As an educator, this CBC story about social passing caught my attention. Having taught in 3 provinces and 2 territories over the course of my career this is phenomenon is definitely not unique to the Northwest Territories. All I can say is that in my experience, "social passing" simply doesn't work. I've seen no real evidence of it and proponents of it always give the same old tired line of how its best for the student to be with their peers rather than being held back. They claim there is research advocating "social passing" as the best option but never cite the research.

I won't say anything further other than education works best when you have teachers, parents and students working together. Clearly, in many educational districts across this country, we are a long way from this ideal.

Animal Rights Activist....Yeesh

You know, I truly don't get the logic of some people. Long time readers of this blog will know I am no friend of animal rights militants. This post doesn't change this. Hunting polar bears is wrong according to these people. BUT within 10 years, the Arctic will be ice free. Seems to me the bigger threat isn't hunting but habitat loss. But they want to end the polar bear trade, and by extension, polar bear hunting. Makes perfect sense to me.

I seriously doubt the polar bear population will be gone in a decade. In fact, there are many elders and much traditional knowledge to support the argument that populations are stable. A ban makes no sense. I've mentioned in the past how these bans only serve to devastate the economies of small Arctic communities. For the people who whine about Nunavut (or any other small community with a predominantly subsistence economy) being unsustainable, keep this in mind if you support these animal rights activists. Hey, it's okay to take a side. Just try to be consistent in your logic.

Monday, October 12, 2009

I Think I'll Have The Chicken

Combing the internet for some northern news, I came across this story of a turkey I'd rather not bite into. I'd like to think that this news item is something quirky - the kind that falls under the category of "weird news". Having spent 4 years in Arctic Bay, the community mentioned in this story, I can vouch that, sadly, this is a reality when it comes to the costs of food prices. The outlandish costs of food are something that I've blogged out before.

As suspected, Stage Left also picked up on the story.

For anyone thinking "boo hoo, those little northern places aren't sustainable anyway so really, they shouldn't get all up in arms over this", I would simply ask this - Are larger communities any more sustainable? How much money did government hand out when major corporations and banks failed as the economy bottomed out over the past year? Something tells me that this amount pales in comparison to the money Northern communities receive.

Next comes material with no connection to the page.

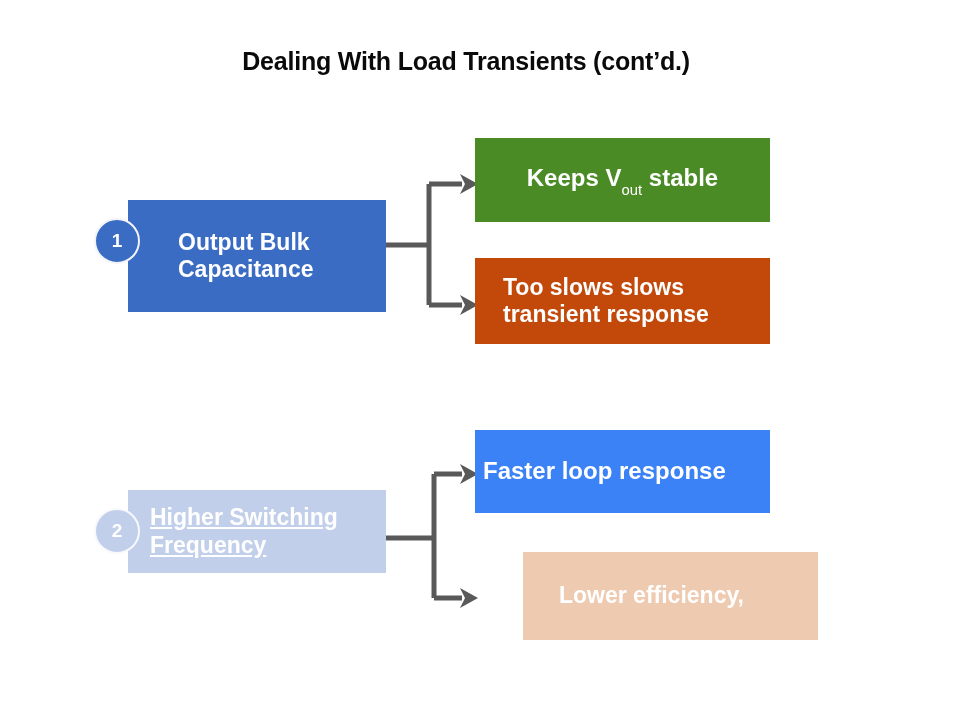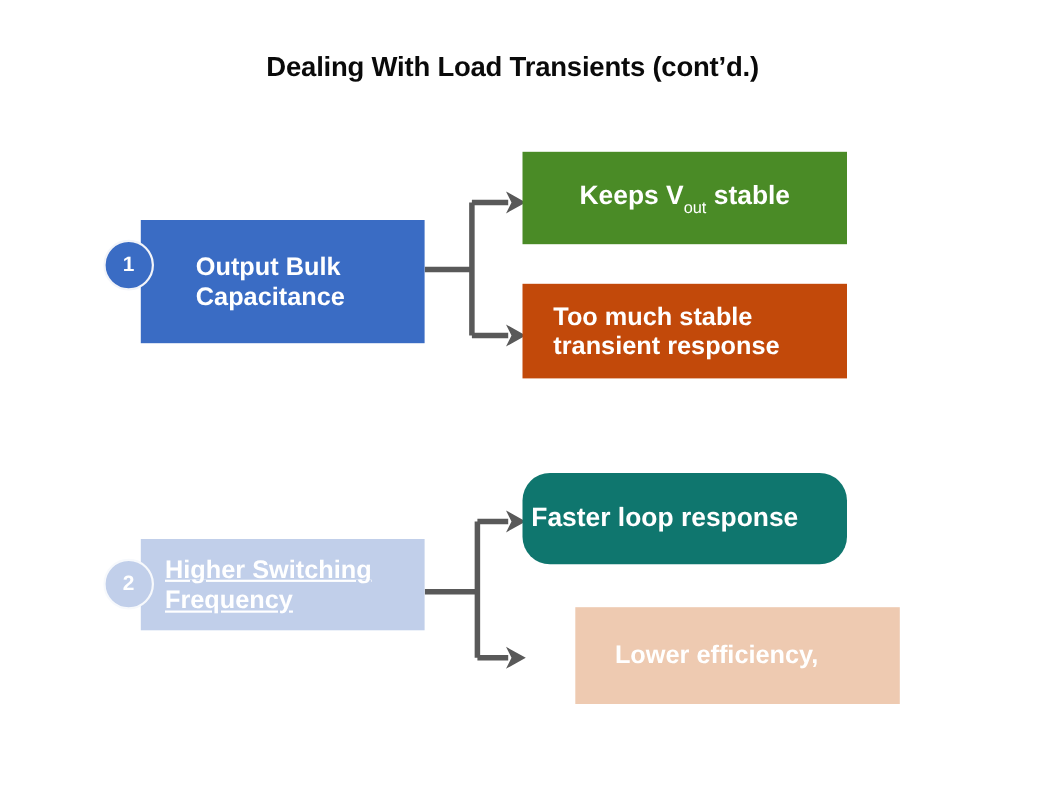"Too much stable" div.line { text: much stable -> slows slows }
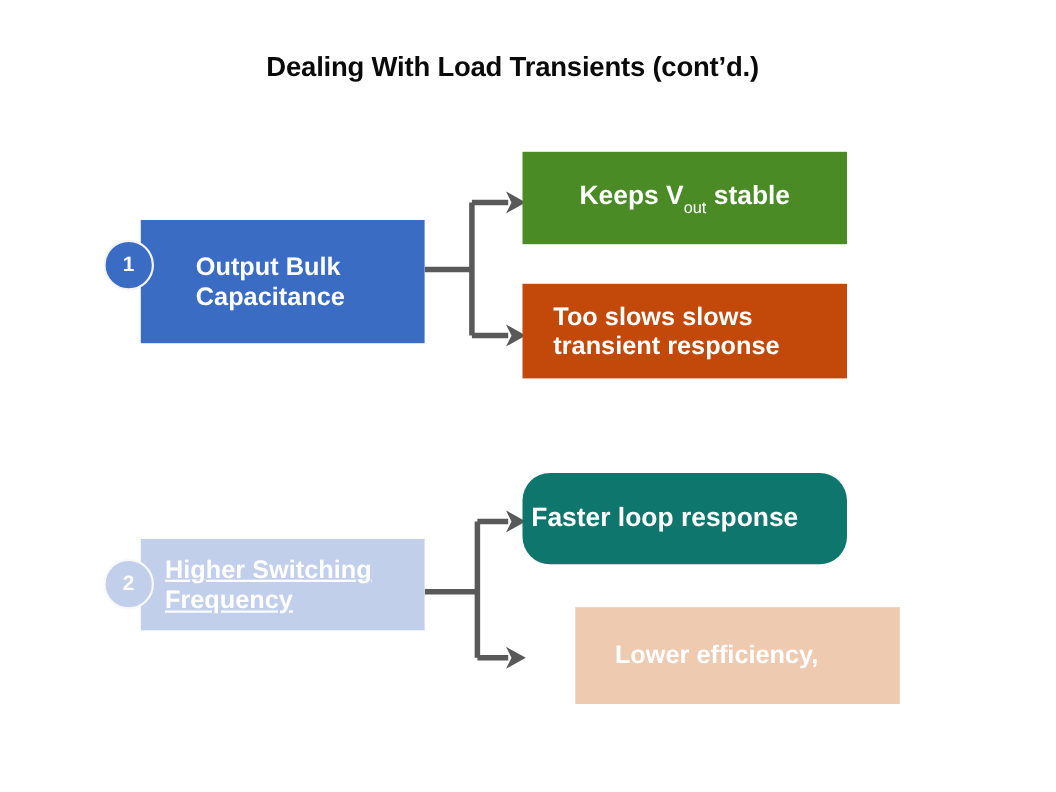"Faster loop response" .out-green-2 { background: #0f766e -> #3b82f6; border-radius: 25px -> none }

In the end, what this really boils down to, is not a question of sustainability, but rather a question of social justice. I hope politicians of all stripes bear this in mind as they sit down to a nice (presumably much less expensive) turkey dinner this evening.

Sunday, October 04, 2009

Newbies

Since I began blogging in Nunavut, I've seen some good blogs come and go. A few blogs I used to read religiously have left the territory and I try to keep up with them as much as I'm able to. It seems my own little blog is dying a slow death given the time restraints I find myself under with the new job...plus not being in Nunavut anymore, I find myself a little out of the loop as to goings-on around the territory.

Nevertheless, I thought I'd mention a few new Nunavut blogs I've happened across, courtesy of Townie Bastard. Check them out if you wish.

Northernbound Nurse, blogging out of Arviat.

The Arctic Post, blogging out of Chesterfield Inlet.

Newbie in the North and Pangnirtung Bound, both blogging from the very scenic community of Pangnirtung, and well worth a trip there if you ever get the chance to do it, I might add.